• _To do_: Exactly the line that contains "to everyone, someone" and the lines following it to the end of the data are to be reproduced, and nothing more.

(Data excerpts)
- - - -

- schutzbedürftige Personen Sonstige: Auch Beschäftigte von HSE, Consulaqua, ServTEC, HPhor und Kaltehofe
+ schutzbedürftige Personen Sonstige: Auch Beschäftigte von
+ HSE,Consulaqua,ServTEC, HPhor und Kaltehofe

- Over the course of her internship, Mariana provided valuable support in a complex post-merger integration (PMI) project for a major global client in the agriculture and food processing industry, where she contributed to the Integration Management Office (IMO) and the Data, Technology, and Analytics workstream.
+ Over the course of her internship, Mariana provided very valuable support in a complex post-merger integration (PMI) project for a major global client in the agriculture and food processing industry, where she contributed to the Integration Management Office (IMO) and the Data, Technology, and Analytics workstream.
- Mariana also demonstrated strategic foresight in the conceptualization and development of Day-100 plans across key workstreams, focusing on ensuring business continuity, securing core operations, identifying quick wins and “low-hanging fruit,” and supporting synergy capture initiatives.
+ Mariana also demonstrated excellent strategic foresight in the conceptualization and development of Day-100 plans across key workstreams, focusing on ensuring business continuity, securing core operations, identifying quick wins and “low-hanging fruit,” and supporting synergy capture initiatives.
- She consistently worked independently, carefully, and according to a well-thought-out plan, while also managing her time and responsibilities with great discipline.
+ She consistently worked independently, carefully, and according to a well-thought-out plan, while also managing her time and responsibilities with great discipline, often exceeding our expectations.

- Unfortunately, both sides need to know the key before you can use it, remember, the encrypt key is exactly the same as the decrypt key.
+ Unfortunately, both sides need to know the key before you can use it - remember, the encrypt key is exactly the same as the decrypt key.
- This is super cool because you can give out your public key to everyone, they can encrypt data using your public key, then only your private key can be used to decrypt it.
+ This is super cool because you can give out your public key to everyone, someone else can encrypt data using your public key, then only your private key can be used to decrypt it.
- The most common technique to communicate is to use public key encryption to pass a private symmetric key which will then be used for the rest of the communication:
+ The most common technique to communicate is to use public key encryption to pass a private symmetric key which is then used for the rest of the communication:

- - - -

• _Solved exercise_:
+ This is super cool because you can give out your public key to everyone, someone else can encrypt data using your public key, then only your private key can be used to decrypt it.
- The most common technique to communicate is to use public key encryption to pass a private symmetric key which will then be used for the rest of the communication:
+ The most common technique to communicate is to use public key encryption to pass a private symmetric key which is then used for the rest of the communication:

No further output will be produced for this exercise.